Rating : K
Si mes Chers Lecteurs de Junkie passent dans le coin, je m'excuse et demande pardon pour mon absence : prochain chapitre mardi, promis juré, et je répondrai à tous dès que possible.
Donc : OS très court, rien de prétentieux, de violent, de larmoyant, juste un machin écrit au réveil qui m'est venu naturellement. À vous de voir.
La mélancolie des choses nouvelles
Greg se souvenait qu'il faisait froid, ce matin-là, et que le ciel, étendue incommensurable d'un bleu terne, était presque pesant au-dessus de lui. D'ailleurs, Sherlock n'arrêtait pas de lever les yeux. Il devait le sentir aussi. Même s'il ne dit rien. Mais comme de toute façon il ne disait jamais rien – rien qui ne s'attache aux sentiments, aux impressions – Greg se contenta de se taire.

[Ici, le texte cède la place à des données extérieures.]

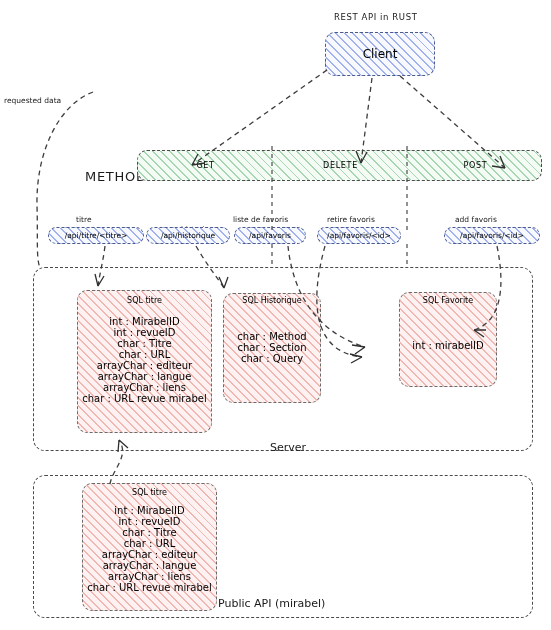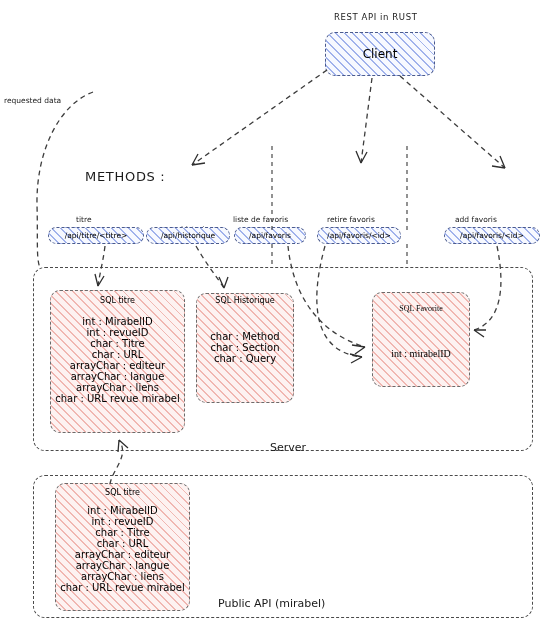"GET" div.box { html: none -> <div> <div> <span>GET</span> </div> <div> <span>DELETE</span> </div> <div> <span>POST</span> </div> </div> }
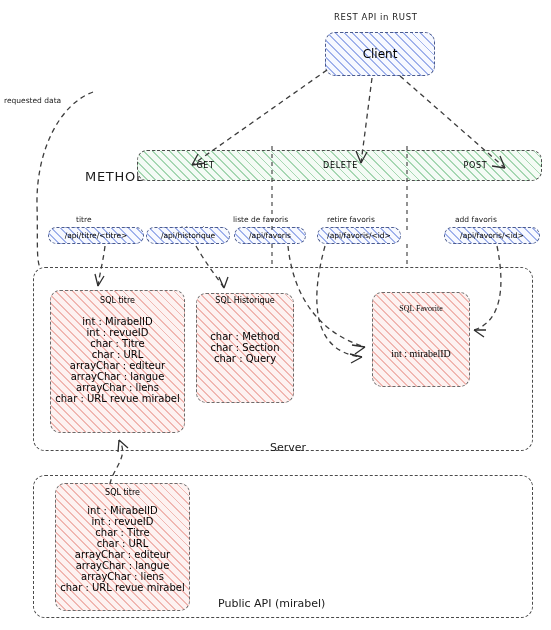"SQL titre" .hatch-red { margin-left: none -> 27px }
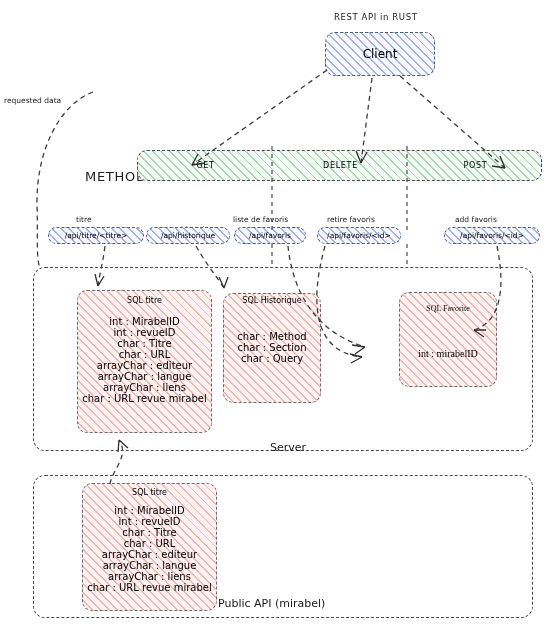"SQL Favorite" div.box { font-family: Liberation Serif, serif -> none; padding-top: 11px -> 3px }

C'était quelque chose qu'il connaissait bien, le silence.
C'était quelque chose entre eux qui existait depuis toujours, quelque chose de rassurant et familier. Et ni Sherlock, ni lui, ne voulait changer ça.
-Tu crois qu'il va s'en sortir ?
Du moins c'était ce que pensait Greg. Lentement, il se tourna vers le détective et considéra l'expression neutre de son visage anguleux.
-Oui.
-Mais réellement ? demanda-t-il encore sans le regarder.
Greg soupira, resserra les pans de son manteau et enfouit ses mains dans ses poches. Il faisait froid, vraiment froid, quand on était assis sur les marches du hall de l'hôpital. Et il allait faire froid encore longtemps, parce que personne n'était venu leur dire comment allait John Watson.
-Je ne sais pas.
Mais ce froid allait être pire si le médecin mourrait. Surtout pour Sherlock, songea Greg, et plus ou moins consciemment il se rapprocha de lui jusqu'à ce que leurs jambes se touchent. Puis ils attendirent.
-Je m'en veux, murmura finalement le détective.
Greg regarda la buée qui se formait au bord de ses lèvres à chaque mot. Et son trench était ouvert sur son costard, sur le col de sa chemise.
-Sherlock.
-C'est de ma faute.
Ses yeux gris-bleu-vert se perdirent dans l'immensité du ciel, teintés d'une amertume que Greg ne leur connaissait pas. L'inspecteur réfléchit brièvement. Il revit le décor, la scène si réelle : John, allongé sur le bitume froid de quelque entrepôt abandonné, la cuisse droite ensanglantée, le regard flou, et Sherlock, accroupi presque avachi, les mains poisseuses, le regard fou. Peut-être qu'il pleurait, Greg n'y avait pas prêté attention, mais maintenant qu'il y pensait c'était fort possible.
Et la dernière fois qu'il avait vu Sherlock Holmes les larmes aux yeux, c'était de douleur et de frustration pendant sa désintoxication.
-Tu as fait ce que tu as pu, dit doucement Greg.
-J'aurais dû arriver avant, si cet abruti de-
-Sherlock, coupa-t-il.
Le détective tourna brusquement la tête.
-John va s'en sortir. Il est solide, il s'en remettra.
-Il a perdu approximativement deux litres de sang avant l'arrivée des secours. C'est une artère qui a été sectionnée, Greg.
Sherlock ne le dit pas, mais l'inspecteur entendit clairement Il va mourir. Il va mourir et c'est ma faute.
-Arrête de déduire, Sherlock. S'il te plait.
Le détective eut un sourire sans joie.
-Je ne peux pas.
-Bien sûr que si.
Greg le foudroya du regard pour qu'il ne réplique pas. Puis il se rapprocha encore, passa une main dans ses boucles brunes et claqua un baiser sur son front. Ses lèvres étaient sèches, et sa peau glacée.
-Tu vas attraper froid.
-Je m'en fiche, murmura Sherlock, et il appuya sa tête contre son épaule en fermant les yeux.
Quand Greg entendit un bruit de pas derrière eux, il se tourna légèrement et lâcha un soupir soulagé. Le médecin en blouse blanche souriait : John était sauvé. Greg trouva aussitôt qu'il faisait un peu moins froid.
-Je te l'avais dit, murmura-t-il à Sherlock.